Congrats on a great deer! Sounds like an unforgettable hunt!


----------



## sam kegg (Jun 23, 2007)

congrats! nice buck!


----------



## Header (Apr 14, 2004)

Nice buck, sounds like you had a quick hunt. Ok Dad, if you say so.


----------



## saugeyesam (Apr 20, 2004)

Header said:


> Nice buck, sounds like you had a quick hunt. Ok Dad, if you say so.

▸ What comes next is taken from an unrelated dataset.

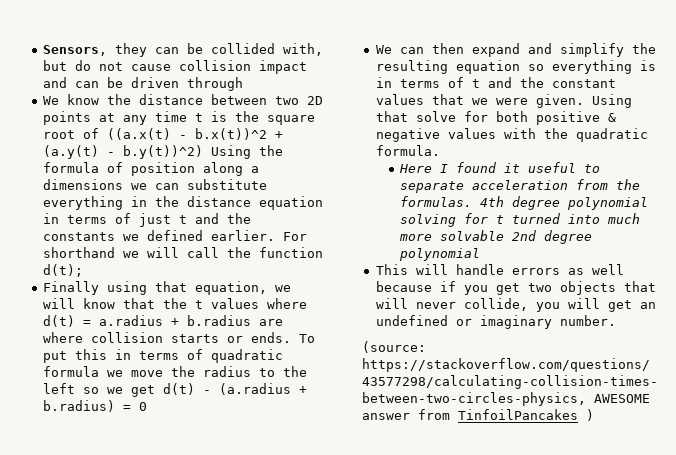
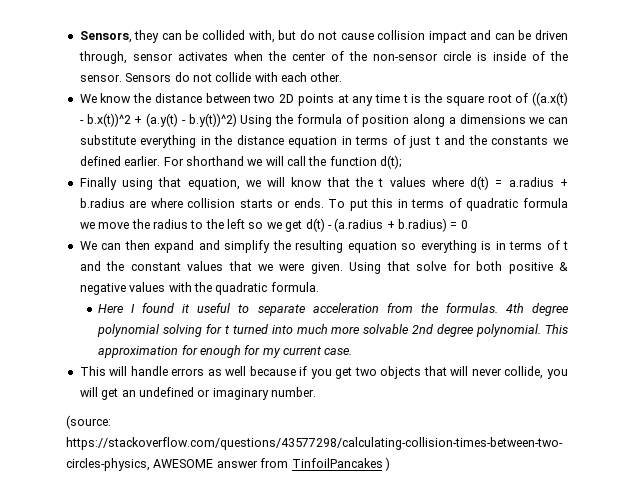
[186,77,243,91] through -> [78,51,568,64] [79,72,343,82] through, sensor activates when the center of the non-sensor circle is inside of the sensor. Sensors do not collide with each other.
[399,248,481,261] polynomial -> [476,324,568,337] [98,345,353,358] polynomial. This approximation for enough for my current case.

yeah it all happened pretty quick. I had set the blind up the day before but decided to hunt a different stand. When I called dad Thursday night and told him I'd set up the blind but didn't hunt it, he told me I needed to hunt that blind. So to more or less humor the ole man I set up there yesterday morning. I Knocked an arrow at 8:20 am and I was dragging him out of the woods by 8:45 am. I know luck and being at the right place at the right time played a lot in getting this deer. It was definitely one of my more interesting hunts, since I rarely bow hunt from the ground. It definitely was different being at eye level and at such a close range. That deers body looked monstrous from 10 feet away lol. I had a major adrenalin crash last night lol, my muscles all ached this morning lol. Like I said in one of my previous posts, big or small when I see deer I get all jacked up, and seeing the one yesterday so close had me going bonkers lol!


----------



## The Ojibwa (May 30, 2010)

Awesome man!!!!


----------



## mpd5094 (Jun 20, 2005)

Good story and deer!


----------



## Jigging Jim (Apr 3, 2010)

Listen to your elders! Congrats on a nice buck.


----------



## medium mouth (Dec 5, 2006)

sounds a lot like what happend to me on the 11th. i had been seeing bucks but they would go various spots but seemed to funnel from the same spot..my grandpa told me to put a stand there even though ive seen most of the bucks fromt he stand i was in. well i hung a stand there and killed a 140 class 9 point that night. im gonna post a thread


----------



## saugeyesam (Apr 20, 2004)

yeah, the old timers know there stuff that's for sure. I stopped down and talked to the girl who shot the big 8 point on Thursday evening she lives there with her grand parents her mom and dad are both in the Army and are stationed over seas. She said that she had seen that buck on Tuesday come from my property and cross her grampa's field and come within shooting distance at one time but he wouldn't stop long enough to give her time to shoot. He was with a doe she said, which when I last seen him on Tuesday afternoon he was with a doe and headed in the direction of their property. She said they measured the spread on the main beams at 23" her grampa is having it mounted to go with the 14 point she killed last year from the same stand. This girl is only 17 and is a junior in high school. I told her to email me the pictures she took so when I get them I'll post them up here. Very nice girl and very smart. She said this is only her third season hunting and she's only hunted deer. So for only hunting for three years she's killed a doe and two wall hanger bucks. If only we were all so lucky lol! She was still all pumped up telling me how she got him lol.


----------



## bobk (Apr 30, 2004)

Nice job. Congrats on a dandy deer.


----------



## MuskieManOhio (Jun 29, 2008)

Nice buck sam!


----------



## nick99 (Mar 8, 2010)

Good Job Sam !!!


----------



## warden (Jun 14, 2007)

Nice buck!! Enjoyed your write-up.


----------



## mirrocraft mike (Mar 17, 2006)

Nice Deer Sam and write up. 
I was hoping to use your number this past week.Just wasn't meant to be.Seen a bunch and past on a few,but when it counted those critters stayed out of my range. 

Watched a beautiful 8pt on chase take out a small dead tree. Yes if a tree falls in the woods it makes a noise ..lol...Head down like a like a bulldozer flying threw the woods.Wish I had a video camera. It was unreal.

No well..Like you said just seeing deer gives me a rush like no other too.

Still have a lot of bow weeks left. Hope to call ya soon.


----------



## craig (Feb 9, 2008)

Nice buck, sounds like it was an exciting hunt, your boy looks awfully proud, congrats


----------



## saugeyesam (Apr 20, 2004)

Hey thanks everybody, I don't know which is harder, shooting a buck or shooting a doe. The ladies seem to be on high alert around my place lately. I don't know about the rest you guys but I think that the does around here have just been run ragged buy the few bucks that have been hanging around.

Mike, just hang onto my number you may just need it!


----------



## idontknow316 (Mar 21, 2008)

Nice!! Man I haven't had any time to get on the damn computer and didn't even know you shot one. Congrats man!! Now go get a doe!!


----------